WORK ITEM
Write out, as an exact transcription, the line that has "EOL Pelikan Pen" and each line after it through the end of the data below.

(Beginning of INPUT FOR THIS TASK)

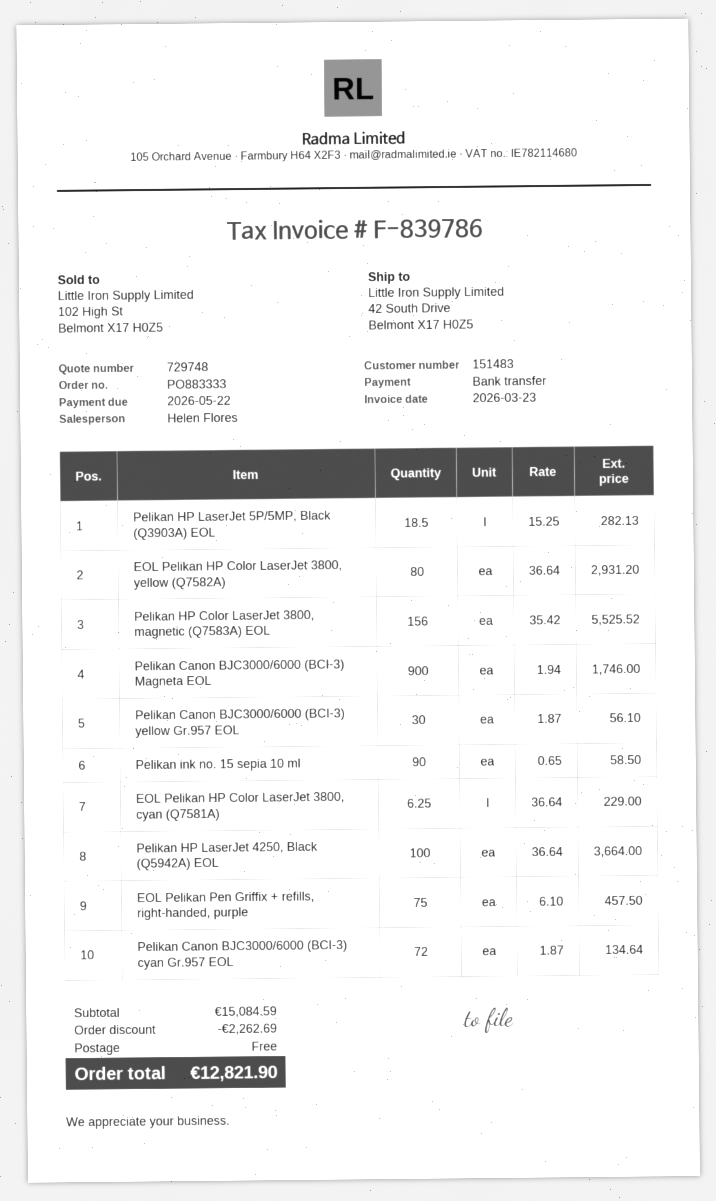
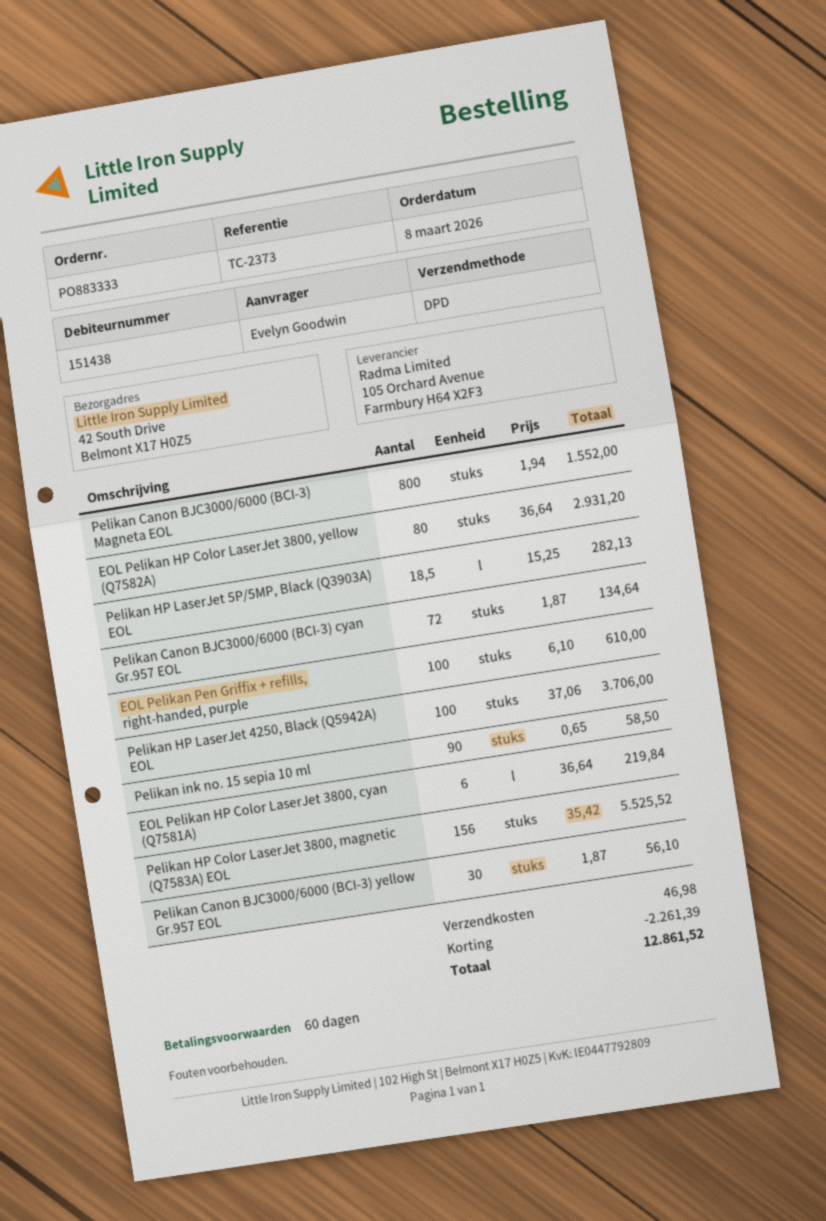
customer number: 151483 -> 151438
Pelikan Canon BJC3000/6000 (BCI-3) Magneta EOL: 900 x 1.94 = 1746.00 -> 800 x 1.94 = 1552.00
EOL Pelikan HP Color LaserJet 3800, cyan (Q7581A): 6.25 x 36.64 = 229.00 -> 6 x 36.64 = 219.84
Pelikan HP LaserJet 4250, Black (Q5942A) EOL: 100 x 36.64 = 3664.00 -> 100 x 37.06 = 3706.00
EOL Pelikan Pen Griffix + refills, right-handed, purple: 75 x 6.10 = 457.50 -> 100 x 6.10 = 610.00
discount: 2262.69 -> 2261.39
shipping: 0.00 -> 46.98
total: 12821.90 -> 12861.52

(End of INPUT FOR THIS TASK)

TASK RESPONSE
EOL Pelikan Pen Griffix + refills, right-handed, purple: 75 x 6.10 = 457.50 -> 100 x 6.10 = 610.00
discount: 2262.69 -> 2261.39
shipping: 0.00 -> 46.98
total: 12821.90 -> 12861.52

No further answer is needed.